HOW TO COMPLETE THIS TASK
Go through the data below. List every line that holds the word "discount".
-.-.-
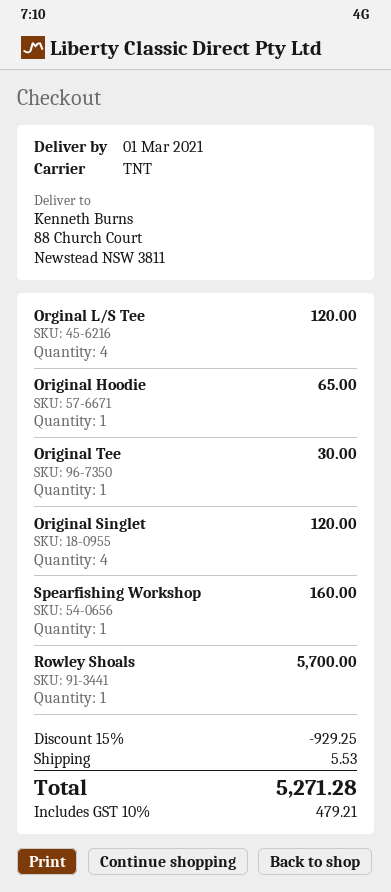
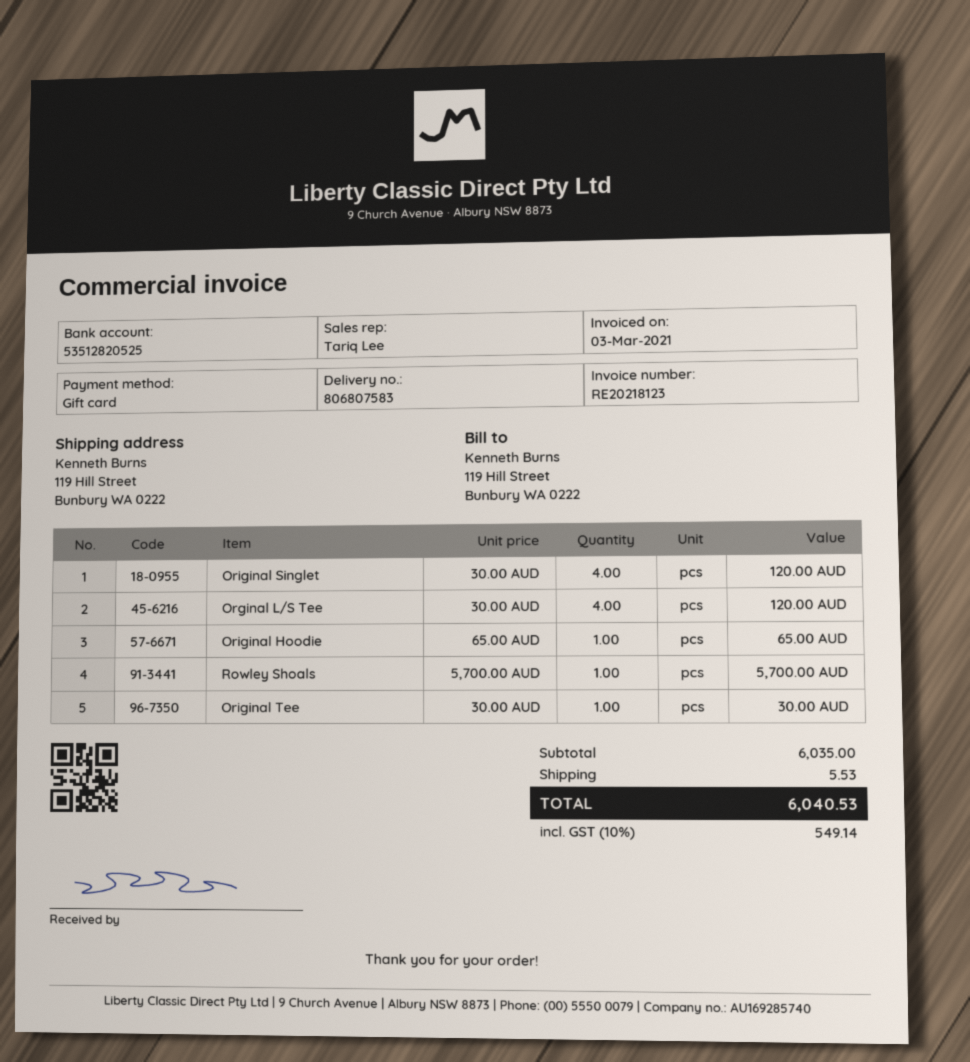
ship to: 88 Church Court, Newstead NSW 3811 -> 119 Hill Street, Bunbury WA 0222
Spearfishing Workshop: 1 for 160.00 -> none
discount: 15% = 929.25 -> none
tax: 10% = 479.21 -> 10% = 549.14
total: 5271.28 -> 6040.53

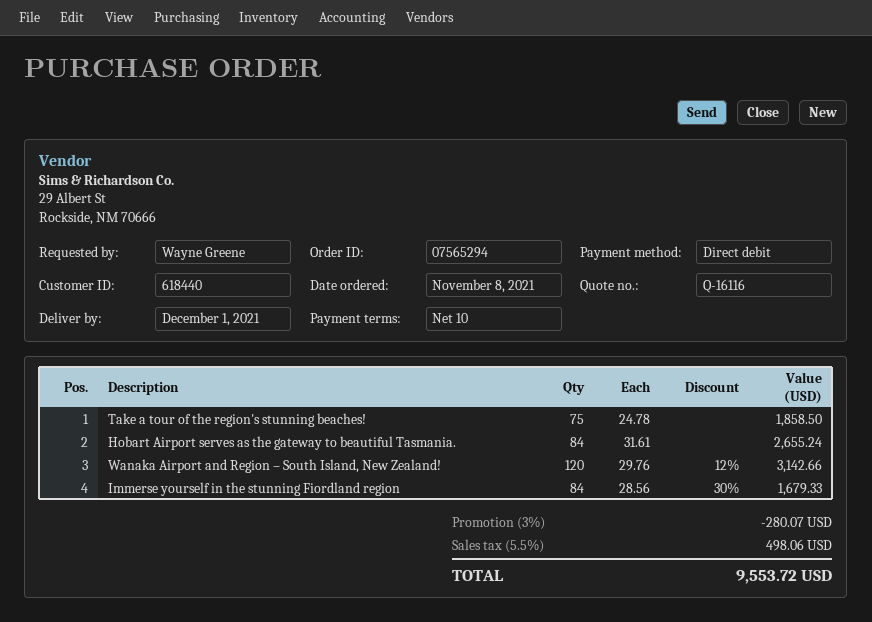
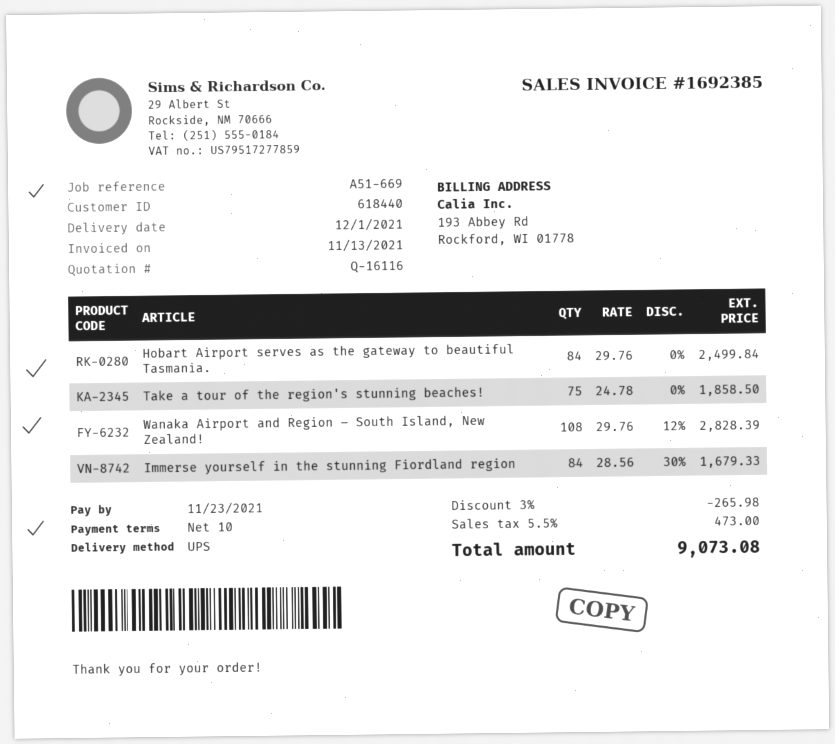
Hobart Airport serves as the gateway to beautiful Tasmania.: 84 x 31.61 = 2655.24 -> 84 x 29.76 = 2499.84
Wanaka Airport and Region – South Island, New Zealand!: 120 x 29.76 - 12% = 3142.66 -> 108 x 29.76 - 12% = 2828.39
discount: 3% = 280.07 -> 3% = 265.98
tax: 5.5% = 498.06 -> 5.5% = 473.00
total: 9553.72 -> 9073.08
-.-.-
REPLY TO THE EXERCISE
discount: 15% = 929.25 -> none
discount: 3% = 280.07 -> 3% = 265.98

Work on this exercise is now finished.